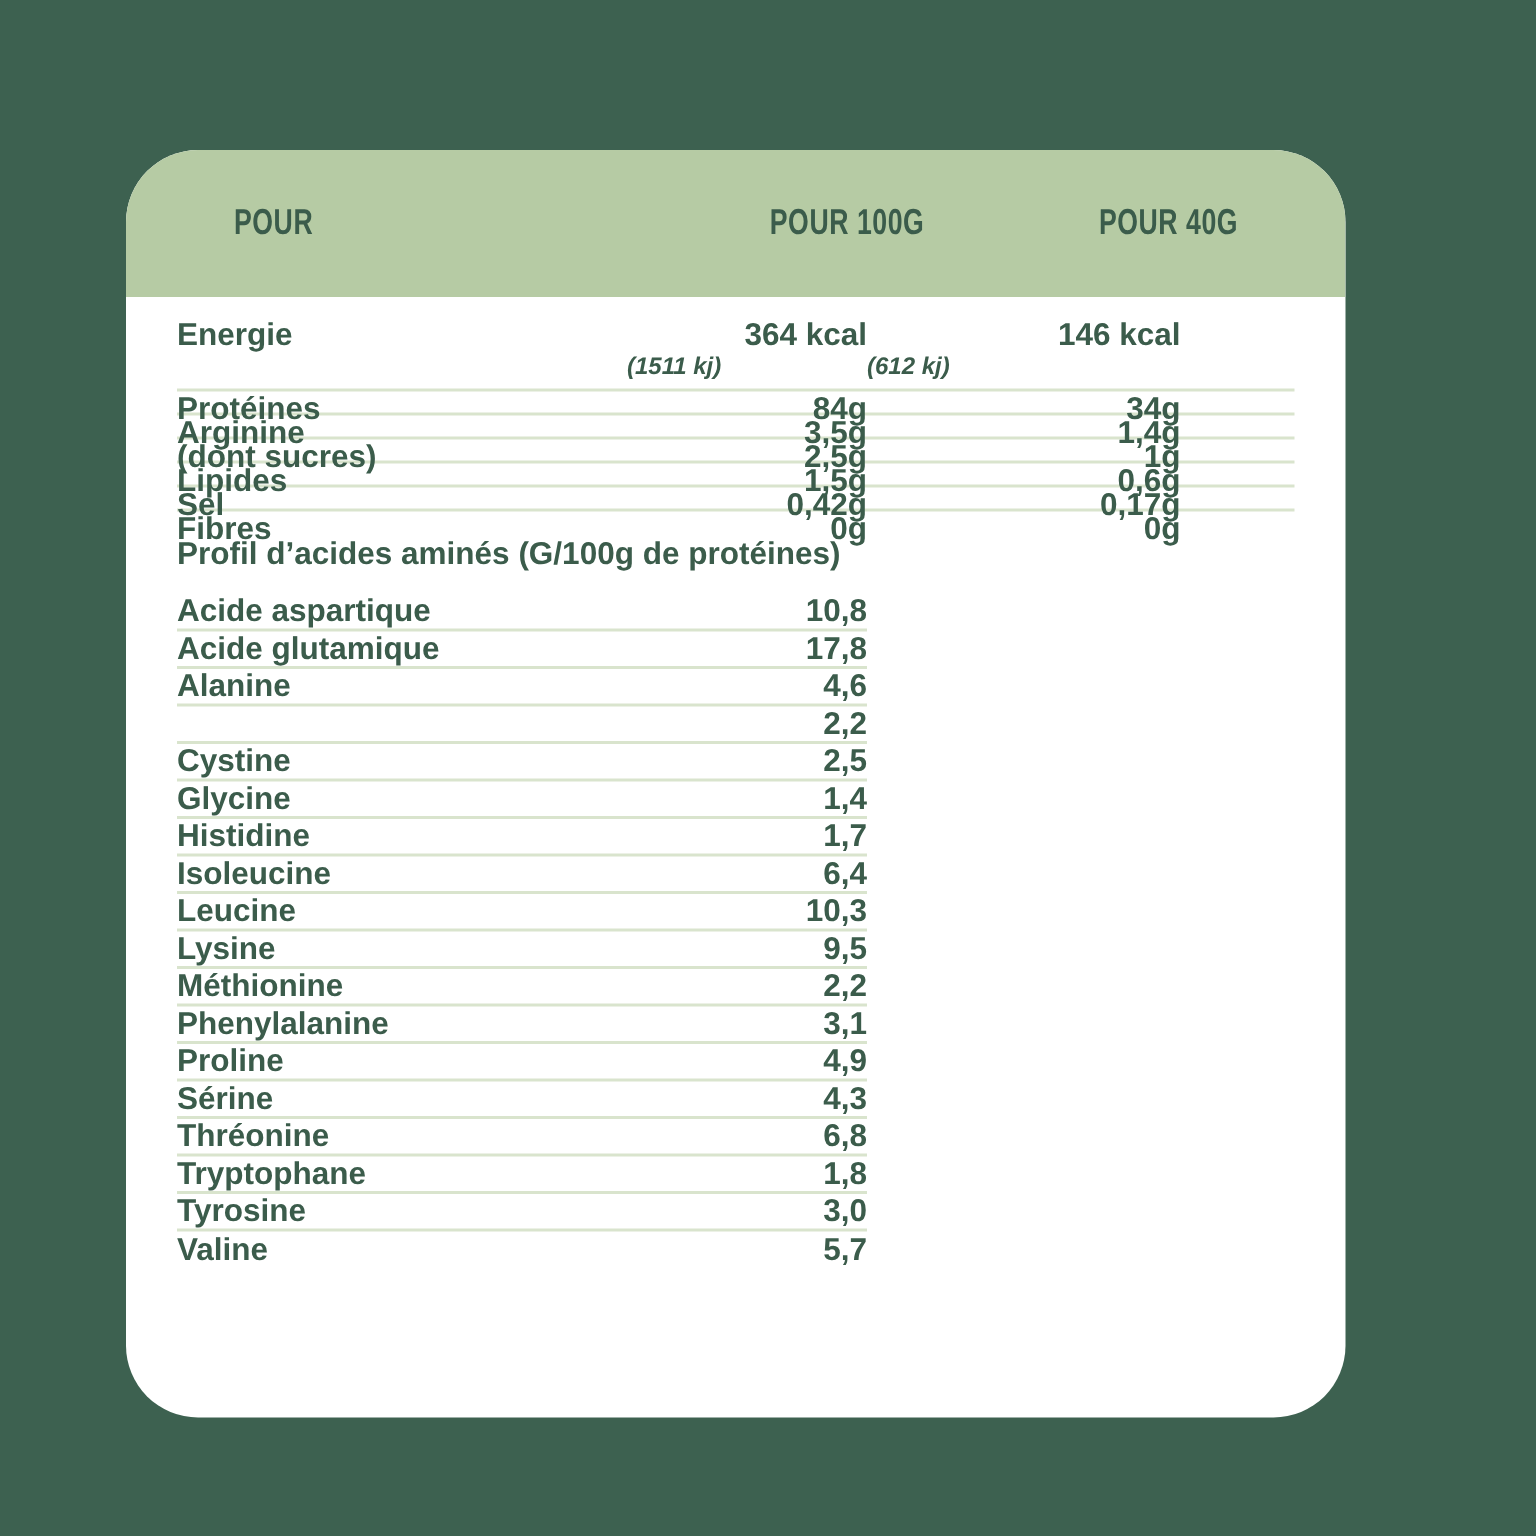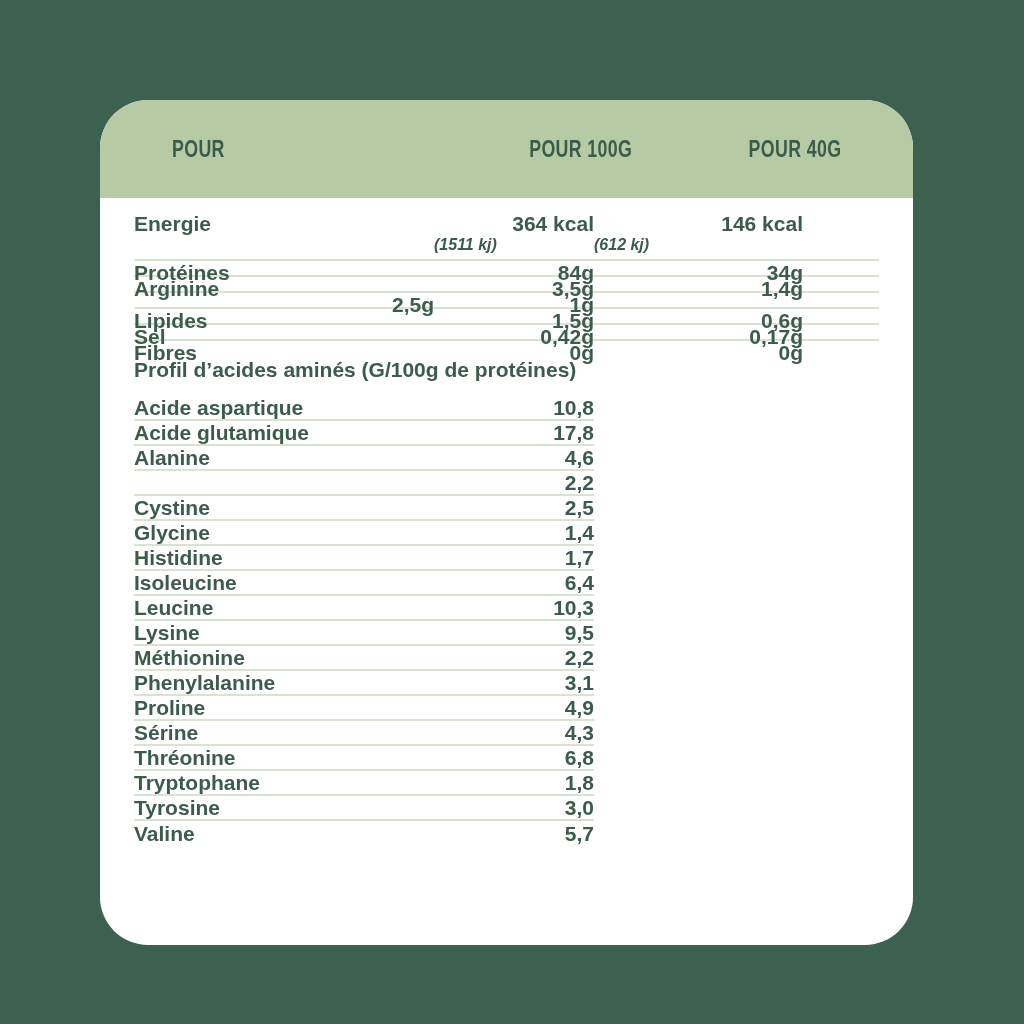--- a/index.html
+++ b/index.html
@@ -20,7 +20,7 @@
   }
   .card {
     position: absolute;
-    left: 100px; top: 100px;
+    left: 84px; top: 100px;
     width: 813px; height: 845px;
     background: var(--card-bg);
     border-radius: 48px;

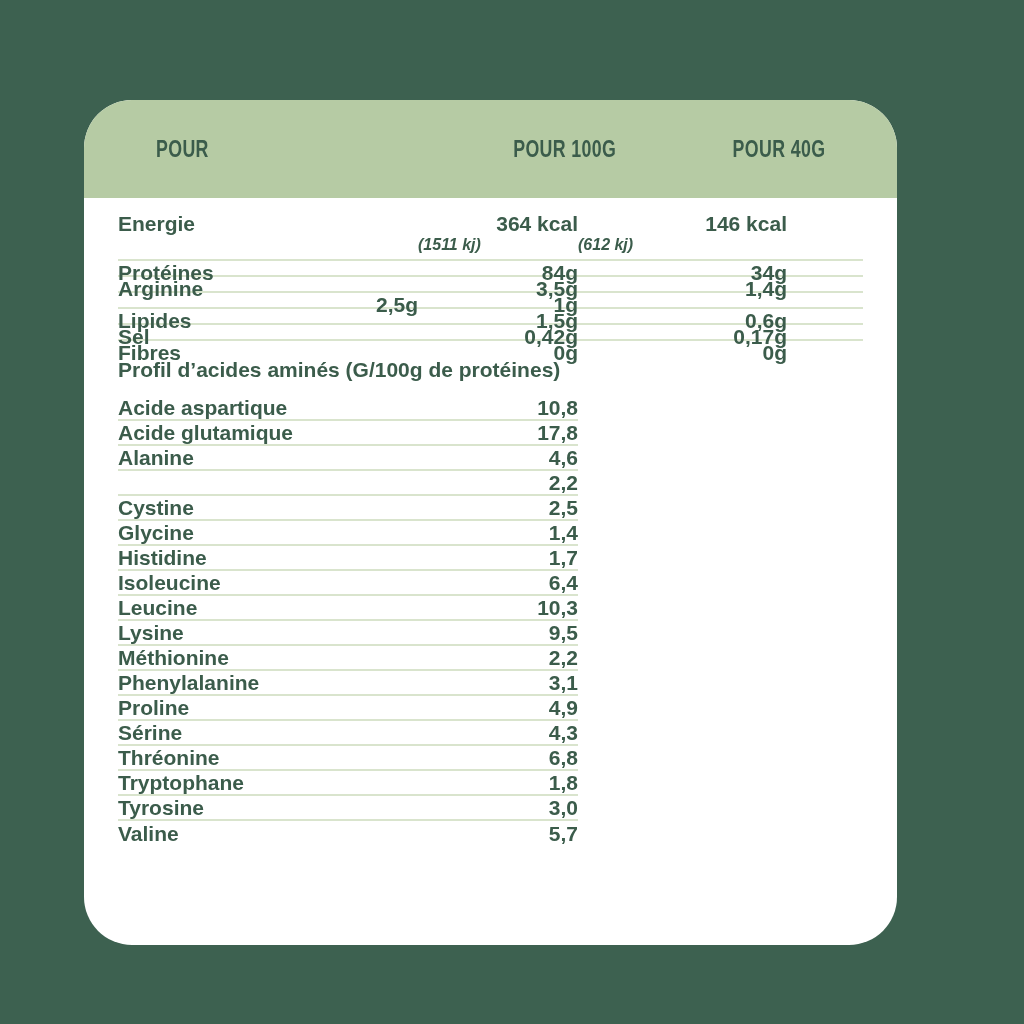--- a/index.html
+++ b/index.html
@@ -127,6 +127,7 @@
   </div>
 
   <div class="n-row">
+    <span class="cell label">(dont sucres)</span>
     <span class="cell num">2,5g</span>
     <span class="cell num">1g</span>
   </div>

--------------------------------

### Required action
What you give back must match the material above exactly, minus its pictures.

### Exercise solution
--- a/index.html
+++ b/index.html
@@ -20,7 +20,7 @@
   }
   .card {
     position: absolute;
-    left: 100px; top: 100px;
+    left: 84px; top: 100px;
     width: 813px; height: 845px;
     background: var(--card-bg);
     border-radius: 48px;

--- a/index.html
+++ b/index.html
@@ -127,6 +127,7 @@
   </div>
 
   <div class="n-row">
+    <span class="cell label">(dont sucres)</span>
     <span class="cell num">2,5g</span>
     <span class="cell num">1g</span>
   </div>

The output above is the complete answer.